O deputado estadual Hilton Coelho, do PSOL, foi o responsável pelo envio da representação na última quinta-feira (5). Ele questiona a eficácia da Lei Estadual nº 15.034/2025, aprovada em dezembro do ano passado, que modificou as normas de custeio do Planserv. Segundo o parlamentar, essa nova legislação provocou um aumento considerável nas contribuições dos beneficiários, sem que houvesse a apresentação de dados financeiros, estudos ou um plano claro sobre a aplicação dos novos recursos.
Uma reportagem veiculada pelo CORREIO revelou que, desde a implementação de um percentual fixo de 5,5% para as mensalidades, os beneficiários enfrentam aumentos de até 130% nos valores pagos. Antes dessa mudança, as contribuições variavam de acordo com as faixas salariais, respeitando um teto estabelecido de R$ 721. O próprio governo havia previsto que apenas 30% dos beneficiários teriam uma redução nos valores mensais.
Impactos sobre Dependentes e Qualidade do Atendimento
Além das alterações nas mensalidades, a reestruturação do Planserv trouxe novas regras para a cobrança dos dependentes. Agora, cônjuges e companheiros(as) pagam 50% do valor da contribuição do titular, enquanto outros dependentes ficam sujeitos a um custo equivalente a 22%.
No documento enviado ao TCE, o deputado Coelho menciona que a qualidade do Planserv tem se deteriorado desde 2015. Essa queda na qualidade coincide com a redução progressiva da contribuição patronal do Estado, que atualmente é de 3,25%. O relatório também destaca relatos de desassistência, demoras no atendimento e descredenciamento de profissionais e unidades de saúde, o que preocupa os beneficiários.
Mobilização Judicial pelos Professores Universitários
A denúncia que chega ao TCE pede a realização de uma auditoria no Planserv, além da divulgação da real situação financeira do sistema. O documento requer ainda a apresentação de um plano para melhorias e a apuração dos valores que deveriam ter sido repassados ao plano desde a redução da contribuição estadual.

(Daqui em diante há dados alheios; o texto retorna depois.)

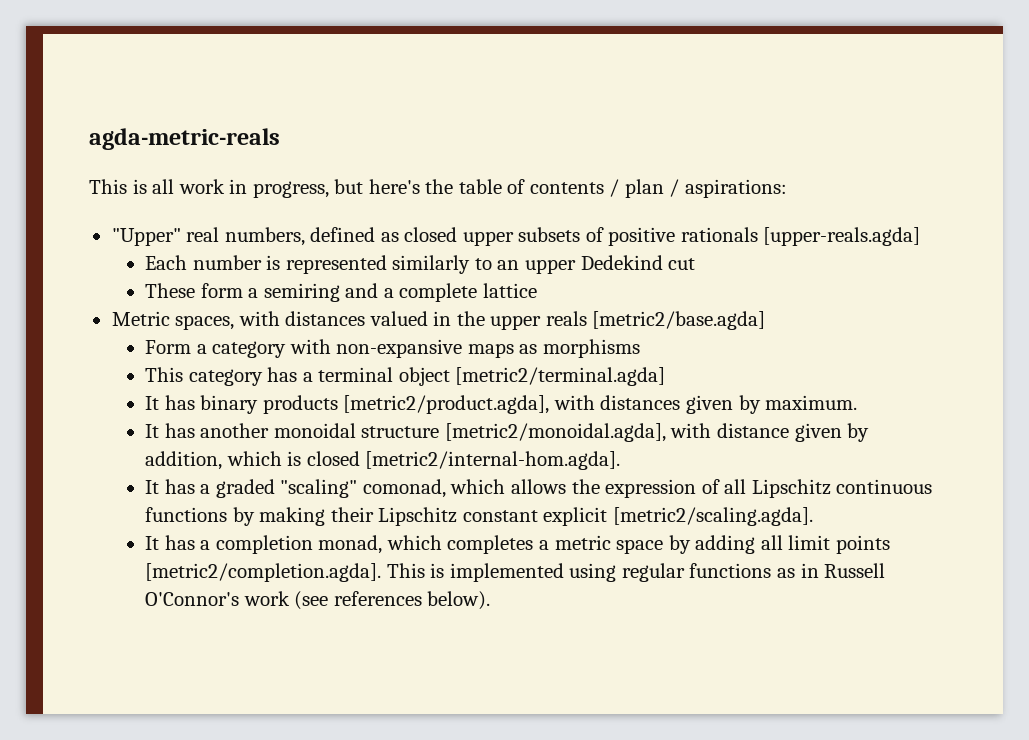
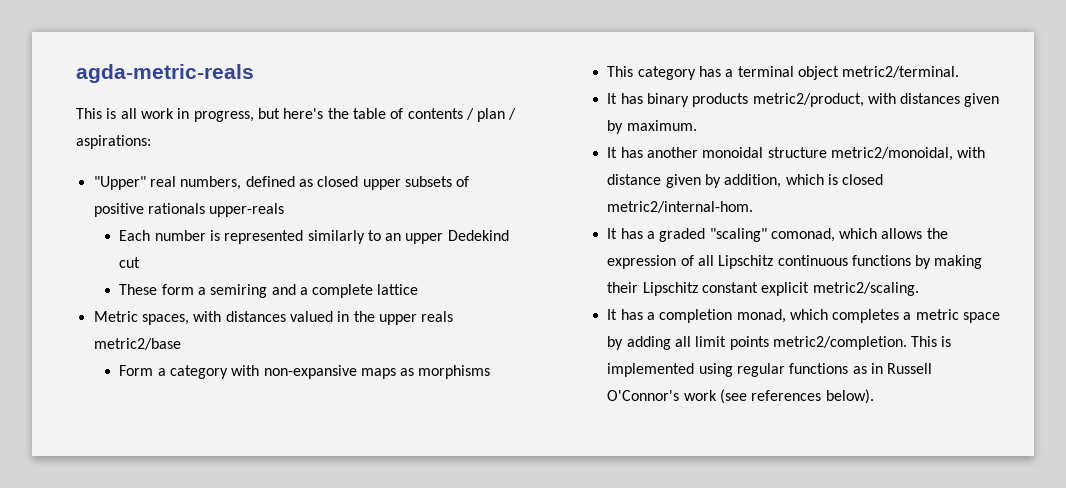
- "Upper" real numbers, defined as closed upper subsets of positive rationals [upper-reals.agda]
+ "Upper" real numbers, defined as closed upper subsets of positive rationals upper-reals
- Metric spaces, with distances valued in the upper reals [metric2/base.agda]
+ Metric spaces, with distances valued in the upper reals metric2/base
- This category has a terminal object [metric2/terminal.agda]
+ This category has a terminal object metric2/terminal.
- It has binary products [metric2/product.agda], with distances given by maximum.
+ It has binary products metric2/product, with distances given by maximum.
- It has another monoidal structure [metric2/monoidal.agda], with distance given by addition, which is closed [metric2/internal-hom.agda].
+ It has another monoidal structure metric2/monoidal, with distance given by addition, which is closed metric2/internal-hom.
- It has a graded "scaling" comonad, which allows the expression of all Lipschitz continuous functions by making their Lipschitz constant explicit [metric2/scaling.agda].
+ It has a graded "scaling" comonad, which allows the expression of all Lipschitz continuous functions by making their Lipschitz constant explicit metric2/scaling.
- It has a completion monad, which completes a metric space by adding all limit points [metric2/completion.agda]. This is implemented using regular functions as in Russell O'Connor's work (see references below).
+ It has a completion monad, which completes a metric space by adding all limit points metric2/completion. This is implemented using regular functions as in Russell O'Connor's work (see references below).

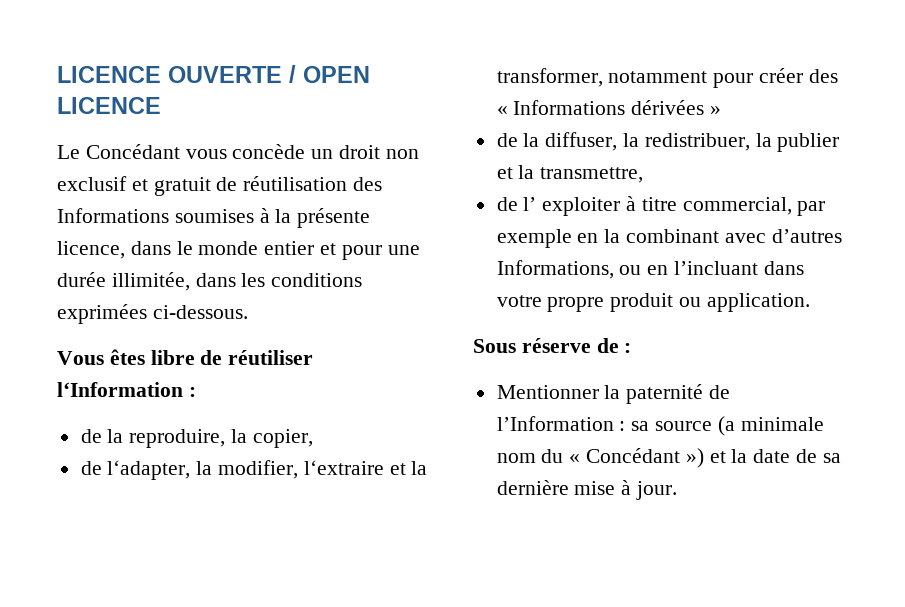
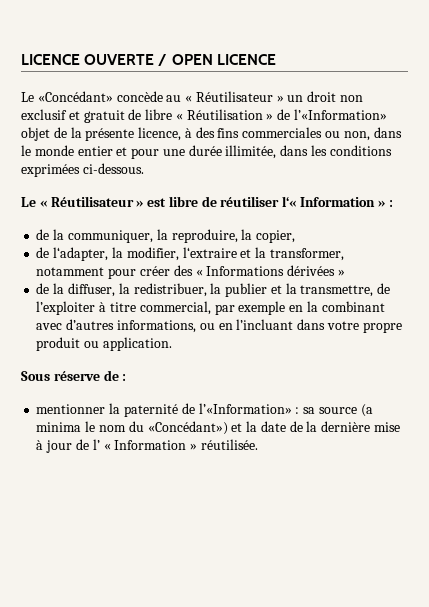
- Le Concédant vous concède un droit non exclusif et gratuit de réutilisation des Informations soumises à la présente licence, dans le monde entier et pour une durée illimitée, dans les conditions exprimées ci-dessous.
+ Le «Concédant» concède au « Réutilisateur » un droit non exclusif et gratuit de libre « Réutilisation » de l’«Information» objet de la présente licence, à des fins commerciales ou non, dans le monde entier et pour une durée illimitée, dans les conditions exprimées ci-dessous.
- Vous êtes libre de réutiliser l‘Information :
+ Le « Réutilisateur » est libre de réutiliser l‘« Information » :
- de la reproduire, la copier,
+ de la communiquer, la reproduire, la copier,
- de la diffuser, la redistribuer, la publier et la transmettre,
- de l’ exploiter à titre commercial, par exemple en la combinant avec d’autres Informations, ou en l’incluant dans votre propre produit ou application.
+ de la diffuser, la redistribuer, la publier et la transmettre, de l’exploiter à titre commercial, par exemple en la combinant avec d’autres informations, ou en l’incluant dans votre propre produit ou application.
- Mentionner la paternité de l’Information : sa source (a minimale nom du « Concédant ») et la date de sa dernière mise à jour.
+ mentionner la paternité de l’«Information» : sa source (a minima le nom du «Concédant») et la date de la dernière mise à jour de l’ « Information » réutilisée.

Enquanto isso, professores das quatro universidades estaduais da Bahia estão organizando ações judiciais contra os reajustes considerados abusivos. O movimento é liderado pelo Fórum das Associações Docentes das Universidades do Estado da Bahia (FAD), que integra docentes da Universidade Estadual de Feira de Santana (Uefs), Universidade Estadual do Sudoeste da Bahia (Uesb), Universidade Estadual de Santa Cruz (Uesc) e Universidade do Estado da Bahia (Uneb).
Karina Lima Sales, coordenadora do Fórum, informou que o grupo está na etapa de coleta de documentos necessários para protocolar pelo menos quatro ações judiciais coletivas, uma para cada uma das universidades estaduais. Esta mobilização reflete a preocupação crescente entre os docentes quanto à sustentabilidade do Planserv e à defesa dos direitos dos beneficiários.